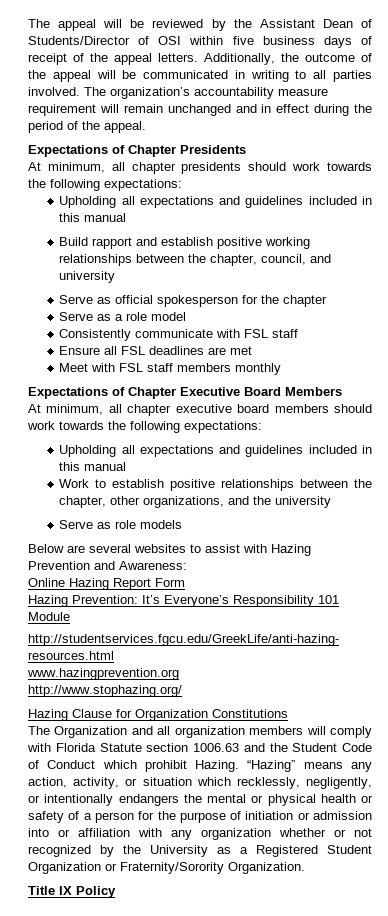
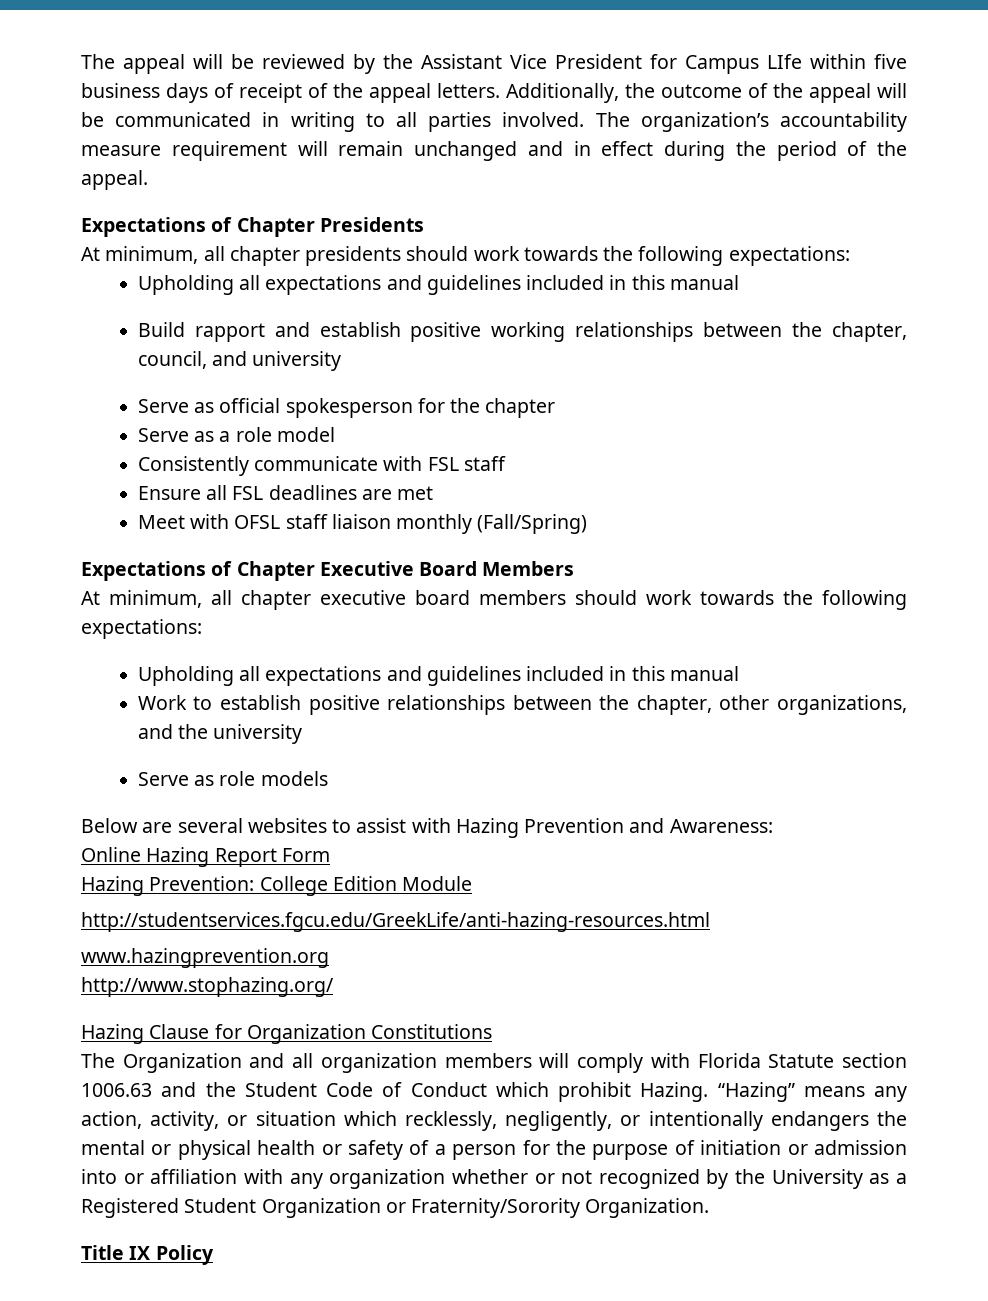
- The appeal will be reviewed by the Assistant Dean of Students/Director of OSI within five business days of receipt of the appeal letters.
+ The appeal will be reviewed by the Assistant Vice President for Campus LIfe within five business days of receipt of the appeal letters.
- Meet with FSL staff members monthly
+ Meet with OFSL staff liaison monthly (Fall/Spring)
- Hazing Prevention: It’s Everyone’s Responsibility 101 Module
+ Hazing Prevention: College Edition Module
--
Exercise ▸ Start with the first line of the records above and end with the line containing "- Meet with FSL staff members monthly". Output those lines exactly, pictures excluded.

Task output ▸
- The appeal will be reviewed by the Assistant Dean of Students/Director of OSI within five business days of receipt of the appeal letters.
+ The appeal will be reviewed by the Assistant Vice President for Campus LIfe within five business days of receipt of the appeal letters.
- Meet with FSL staff members monthly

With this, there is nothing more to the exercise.